What you need to do: The first line of the listing opens the range and the line with "subtotal: 2372.00 -> 2305.00" closes it; repeat those lines and all between them word for word, leaving out the pictures.

[Opening Data shown section]

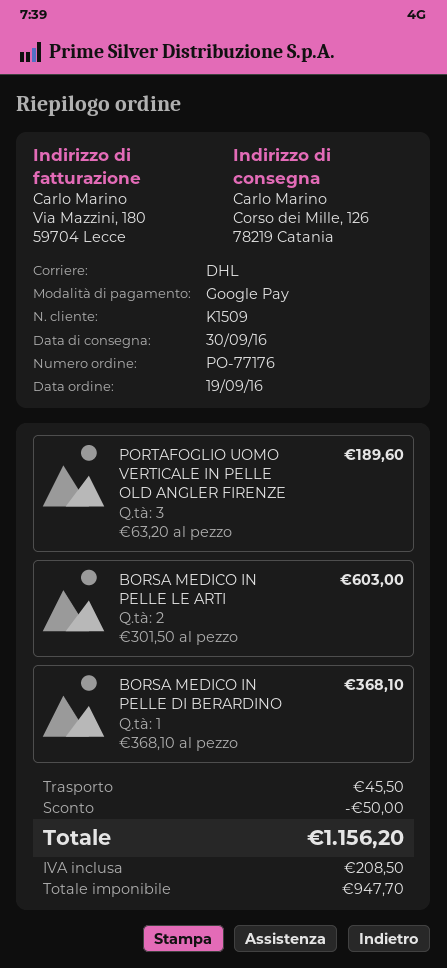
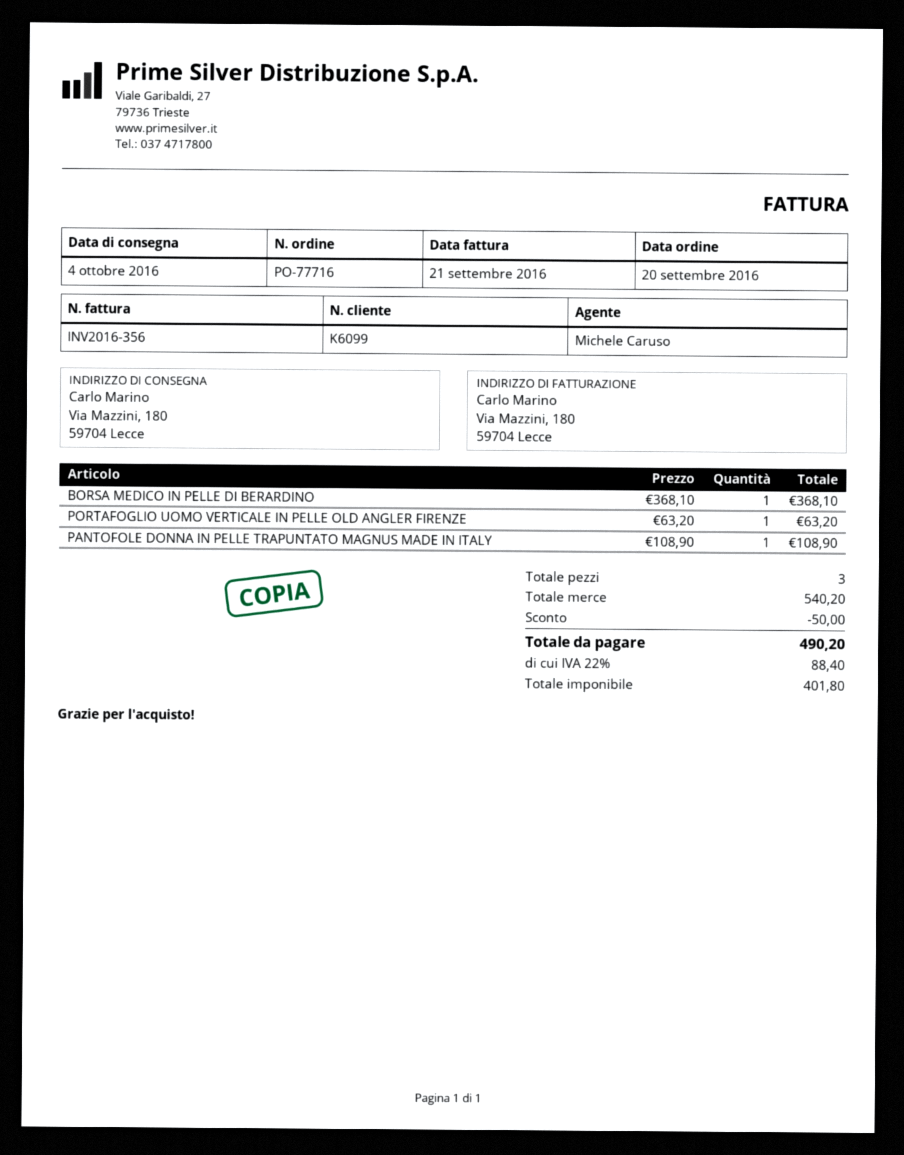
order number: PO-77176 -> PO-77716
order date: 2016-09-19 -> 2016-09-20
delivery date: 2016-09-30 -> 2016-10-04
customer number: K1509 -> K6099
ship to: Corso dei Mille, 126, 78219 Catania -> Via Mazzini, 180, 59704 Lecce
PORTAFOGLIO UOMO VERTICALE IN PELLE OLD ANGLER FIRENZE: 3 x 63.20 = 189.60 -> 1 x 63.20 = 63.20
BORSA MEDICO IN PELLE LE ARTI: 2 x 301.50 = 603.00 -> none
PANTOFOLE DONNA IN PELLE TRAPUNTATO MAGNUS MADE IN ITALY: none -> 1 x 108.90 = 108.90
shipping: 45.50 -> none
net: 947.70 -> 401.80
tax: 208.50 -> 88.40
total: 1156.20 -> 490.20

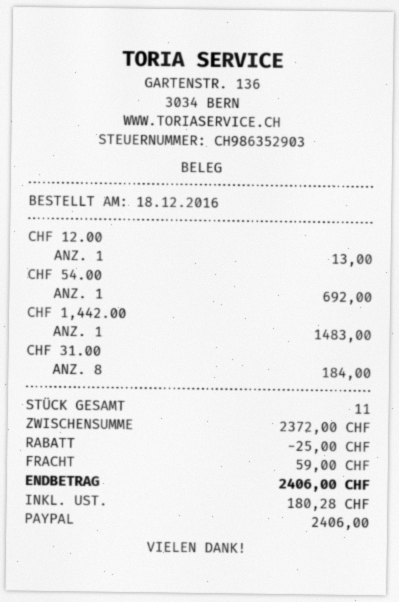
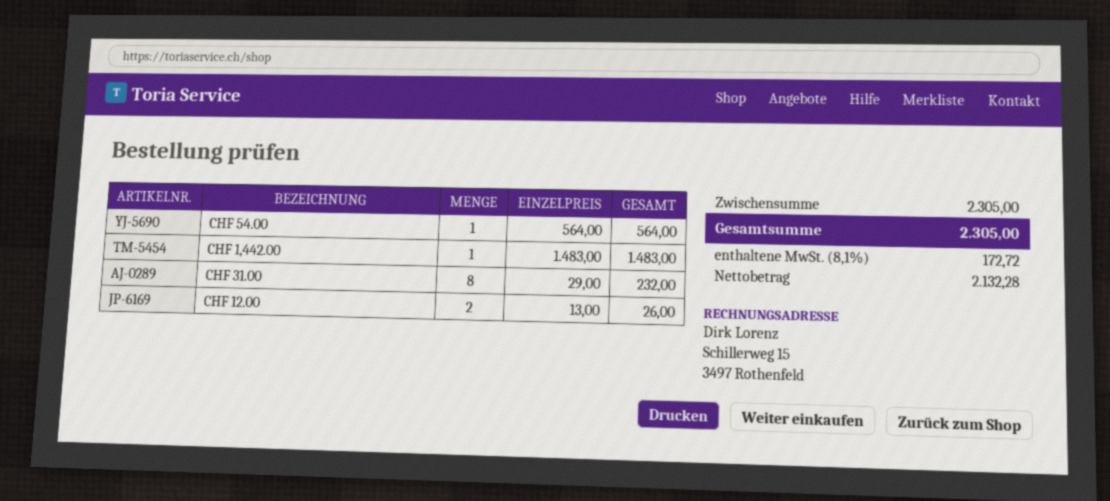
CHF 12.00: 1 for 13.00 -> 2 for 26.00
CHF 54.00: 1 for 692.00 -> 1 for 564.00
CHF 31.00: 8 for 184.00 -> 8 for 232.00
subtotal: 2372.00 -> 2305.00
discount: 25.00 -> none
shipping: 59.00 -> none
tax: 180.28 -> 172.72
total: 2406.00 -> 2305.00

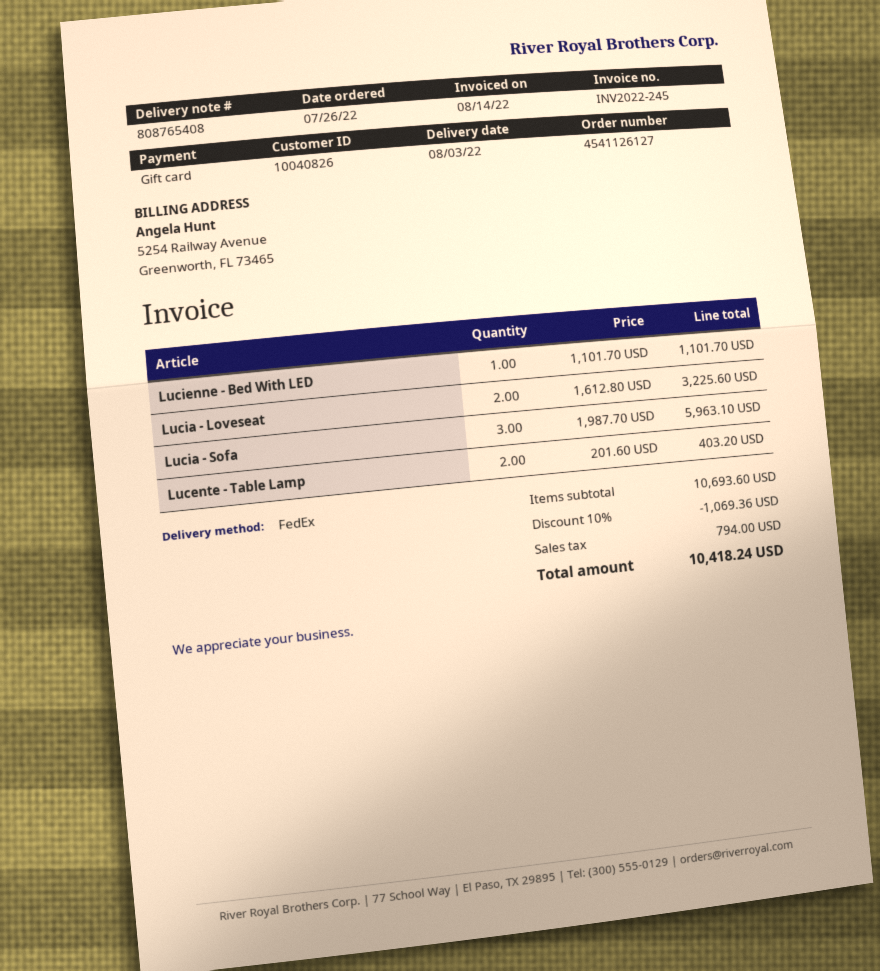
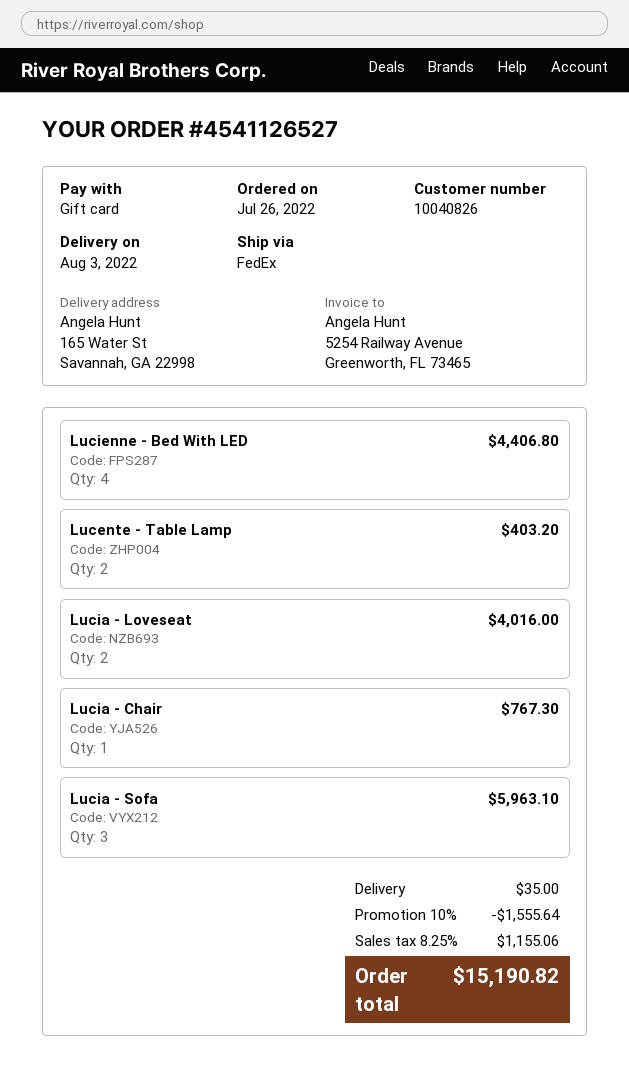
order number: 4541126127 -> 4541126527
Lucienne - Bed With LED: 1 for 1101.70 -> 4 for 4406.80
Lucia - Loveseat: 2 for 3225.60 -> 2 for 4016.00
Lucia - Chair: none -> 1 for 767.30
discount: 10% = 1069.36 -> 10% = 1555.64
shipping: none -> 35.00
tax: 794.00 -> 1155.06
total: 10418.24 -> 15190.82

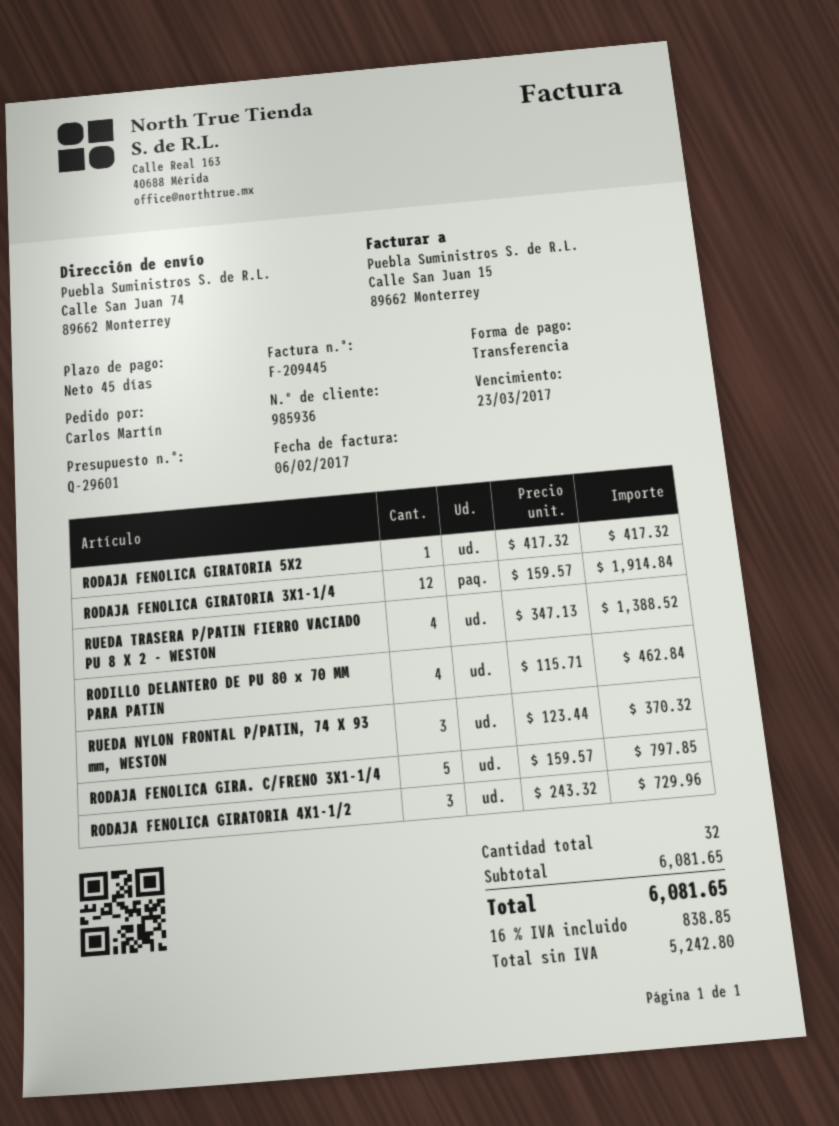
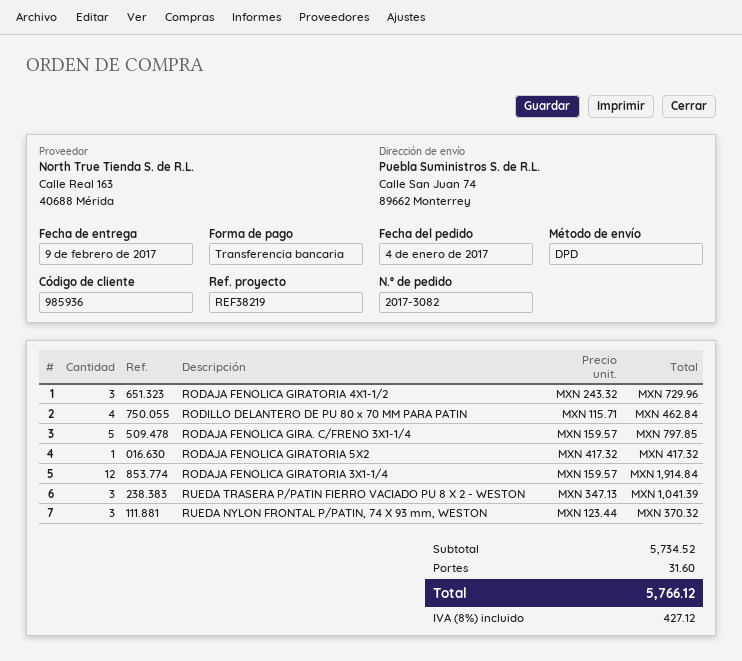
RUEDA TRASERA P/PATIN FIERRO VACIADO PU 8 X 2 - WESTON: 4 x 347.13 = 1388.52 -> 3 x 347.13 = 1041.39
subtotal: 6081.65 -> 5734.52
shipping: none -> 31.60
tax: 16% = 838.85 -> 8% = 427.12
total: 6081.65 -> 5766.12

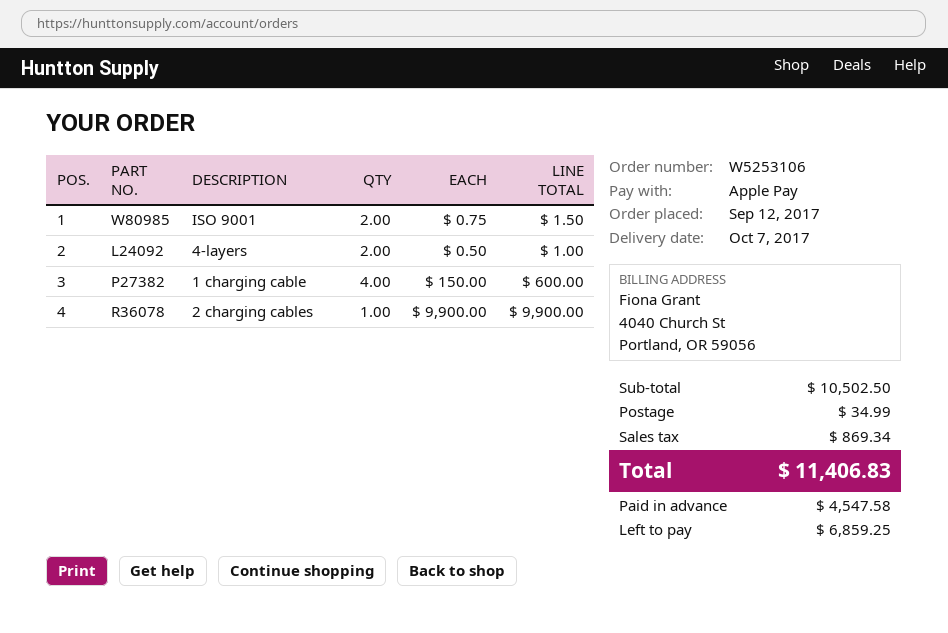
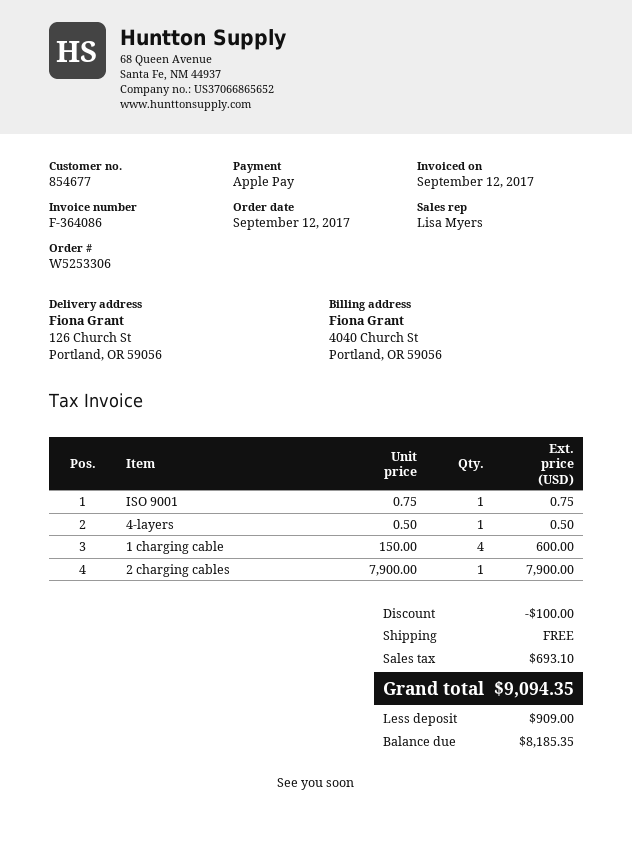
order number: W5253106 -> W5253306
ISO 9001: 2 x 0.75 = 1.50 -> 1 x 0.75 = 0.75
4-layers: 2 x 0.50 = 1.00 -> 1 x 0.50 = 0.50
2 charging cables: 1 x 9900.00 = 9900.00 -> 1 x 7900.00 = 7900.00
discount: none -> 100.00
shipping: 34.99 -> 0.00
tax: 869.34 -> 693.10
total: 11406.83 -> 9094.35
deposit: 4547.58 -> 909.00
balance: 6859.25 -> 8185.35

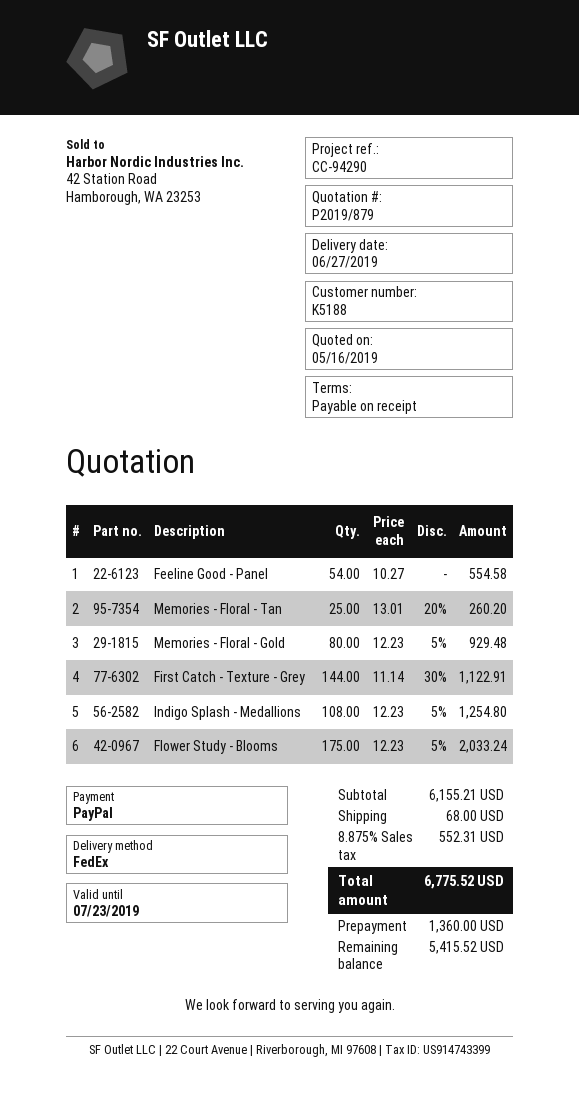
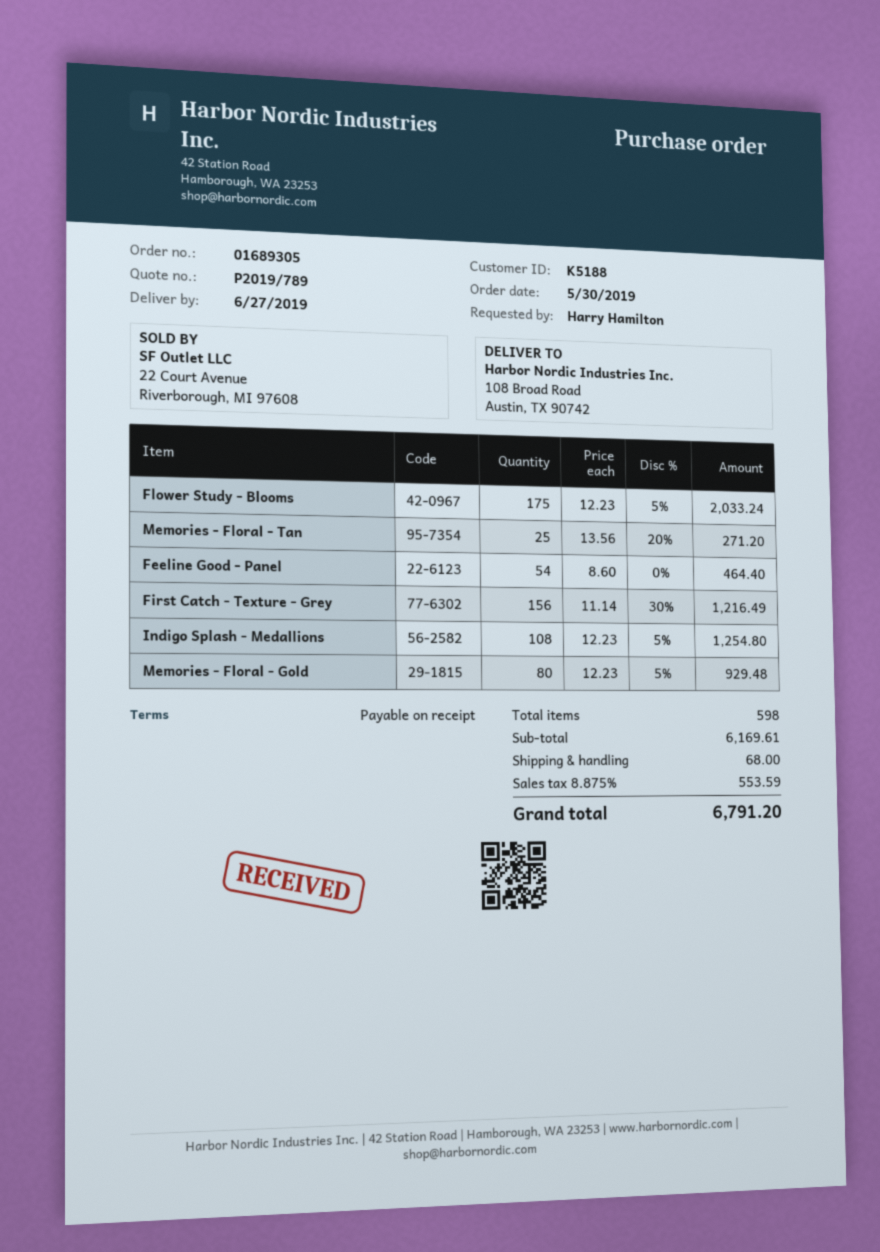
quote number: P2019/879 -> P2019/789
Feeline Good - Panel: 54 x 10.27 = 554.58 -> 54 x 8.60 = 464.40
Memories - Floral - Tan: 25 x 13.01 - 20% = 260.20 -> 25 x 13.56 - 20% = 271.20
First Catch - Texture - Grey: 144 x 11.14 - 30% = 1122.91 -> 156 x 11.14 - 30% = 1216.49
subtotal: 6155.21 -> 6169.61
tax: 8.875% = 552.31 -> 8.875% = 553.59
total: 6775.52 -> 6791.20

[Closing Data shown section]

Answer space:
order number: PO-77176 -> PO-77716
order date: 2016-09-19 -> 2016-09-20
delivery date: 2016-09-30 -> 2016-10-04
customer number: K1509 -> K6099
ship to: Corso dei Mille, 126, 78219 Catania -> Via Mazzini, 180, 59704 Lecce
PORTAFOGLIO UOMO VERTICALE IN PELLE OLD ANGLER FIRENZE: 3 x 63.20 = 189.60 -> 1 x 63.20 = 63.20
BORSA MEDICO IN PELLE LE ARTI: 2 x 301.50 = 603.00 -> none
PANTOFOLE DONNA IN PELLE TRAPUNTATO MAGNUS MADE IN ITALY: none -> 1 x 108.90 = 108.90
shipping: 45.50 -> none
net: 947.70 -> 401.80
tax: 208.50 -> 88.40
total: 1156.20 -> 490.20

CHF 12.00: 1 for 13.00 -> 2 for 26.00
CHF 54.00: 1 for 692.00 -> 1 for 564.00
CHF 31.00: 8 for 184.00 -> 8 for 232.00
subtotal: 2372.00 -> 2305.00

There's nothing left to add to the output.